La partialité de Moro serait mise en doute dans n’importe quel pays, selon Ferrajoli
Le juriste italien Luigi Ferrajoli, l’un des théoriciens les plus importants du « garantisme pénal », la garantie des droites fondamentaux, a déclaré que «la partialité explicite» de l’ex-juge Sergio Moro justifierait des soupçons dans n’importe quel pays du monde. La déclaration a été faite dans une interview publiée par l’édition de la Folha de S. Paulo ce samedi (7/25).
Dans ce journal, l’ancien juge et professeur émérite de philosophie du droit à l’Université Roma Tre a critiqué ce qu’il considére comme une confusion évidente entre le parquet et le juge lors de la conduite du “lava jato”; il a déclaré que l’affaire Lula a fait passer l’ « opération mains propres» comme présentant toutes les garanties du droit ; et que le tribunal du jury n’est pas une procédure équitable pour poursuivre les personnes accusées de crimes graves.
« Dans le cas de la condamnation de l’ancien Président Lula, les violations des garanties d’une procédure régulière ont été, dès le début, massives. Dans tout autre pays, le comportement du juge Moro justifierait des soupçons, en raison de son manque explicite d’impartialité parce qu’il avait anticipé le jugement», a-t-il dit.
Pour lui, nul doute que les procès italiens du début des années 90 ont certainement commis des «excès anti-garantistes», comme l’abus des prisons préventives et le rôle excessif de la figure du delateur.
Cependant, poursuit-il, comparé aux performances de Moro et des procureurs du MPF à Curitiba, les procès en Italie “semblent être un modèle de garantie”. «Il n’y a jamais eu de confusion entre le juge et l’accusation: les limitations de liberté dans la phase d’enquête et, évidemment, les peines étaient toujours décidées par des juges indépendants qui souvent rejetaient les demandes de l’accusation parce qu’elles n’étaient pas fondées sur des preuves suffisantes », dit-il.
Ce n’est pas la première fois que Ferrajoli critique la démarche de Moro et des procureurs du Paraná. Dans une lettre publiée dans ConJur en 2018, il s’est dit préoccupé par «l’aspect inquisitoire singulier du procès pénal brésilien» et la confusion «entre la fonction de jugement et la fonction d’instruction».
“L’impression que suscite ce procès dans un vaste secteur de la culture juridique démocratique italienne est celle d’une impressionnante absence d’impartialité de la part des juges et des procureurs qui l’ont promu”, avait-il déclaré à l’époque.
Soupçon
Apparemment, l’action sur la suspicion de Moro, en cours d’analyse dans le 2e collège de la Cour Suprême Fédérale, devrait être jugée plus tard cette année. Si l’ancien magistrat de la 13e Cour fédérale de Curitiba est jugé suspect, le procès de l’ex-président Lula retourne à la phase de mise en accusation et le militant du PT peut à nouveau être candidat.

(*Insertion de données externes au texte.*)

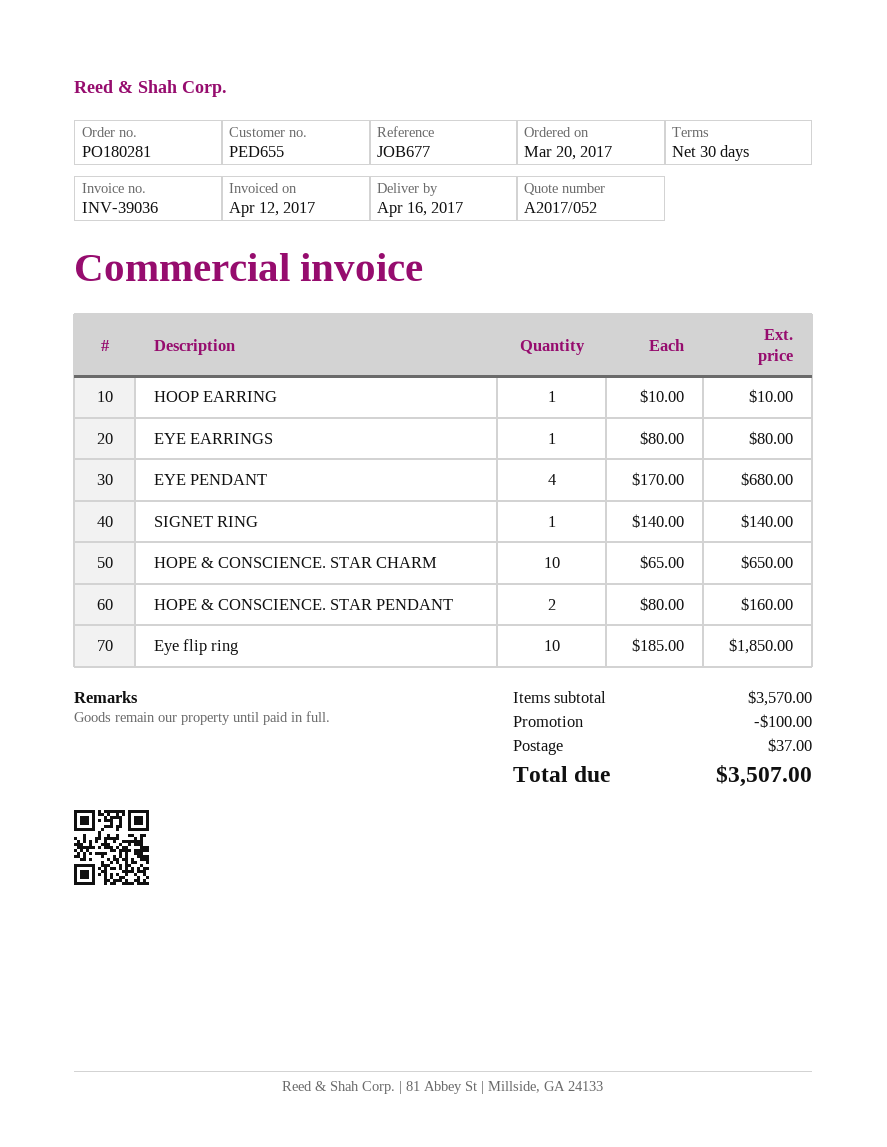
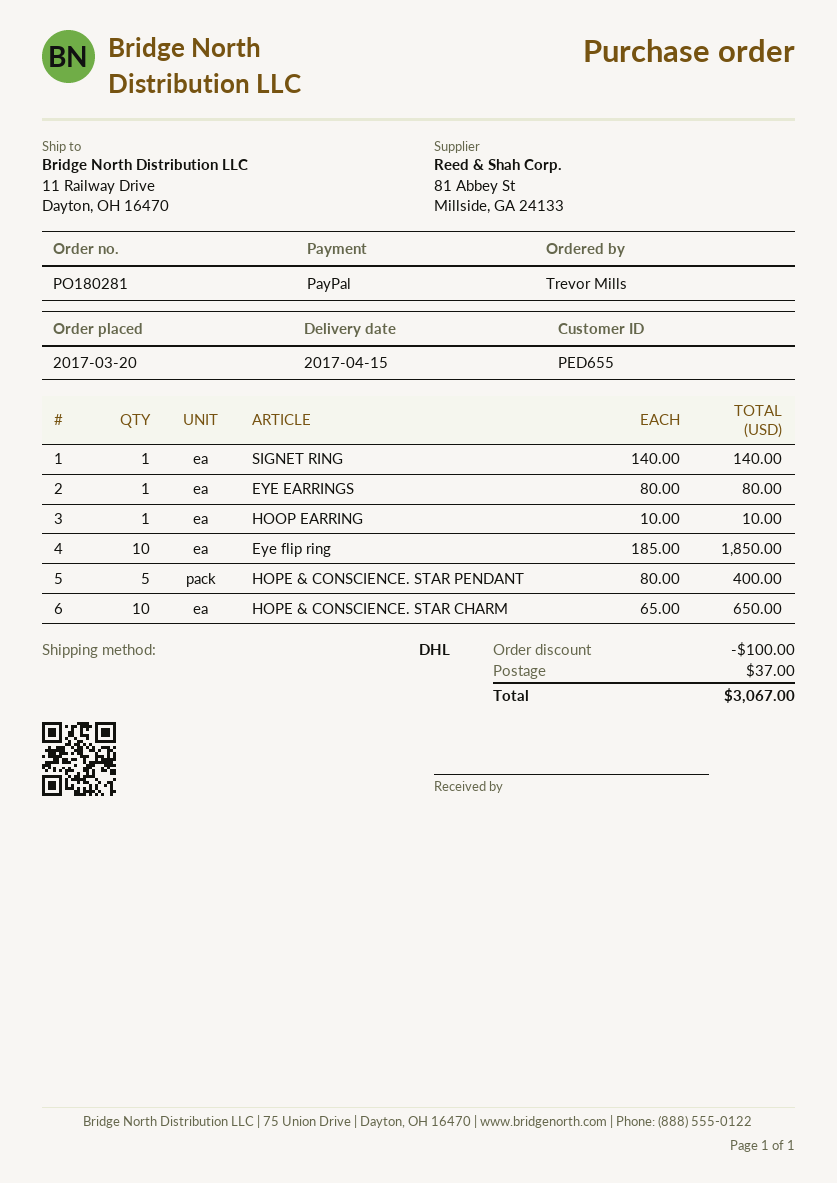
delivery date: 2017-04-16 -> 2017-04-15
EYE PENDANT: 4 x 170.00 = 680.00 -> none
HOPE & CONSCIENCE. STAR PENDANT: 2 x 80.00 = 160.00 -> 5 x 80.00 = 400.00
total: 3507.00 -> 3067.00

Le procès contre Moro a été mis en route après que The Intercept Brasil ait révélé des échanges de messages entre lui et les avocats du soi-disant «groupe de travail du lava jato» à Curitiba. Dans les conversations, les fonctions de mise en accusation et de jugement se confondent.
L’ancien juge, par exemple, a guidé le travail des procureurs et a exigé de l’efficacité de la “task force”, allant même jusqu’à ordonner des opérations de perquisition et saisie au domicile des suspects sans requête du ministère public.
En 2016, Moro a même reçu un témoignage inachevée de la Police Militaire. Après avoir été couvert par l’ancien juge, l’avocat Deltan Dallagnol a envoyé l’article sans examen afin que Moro puisse prévoir une sentence.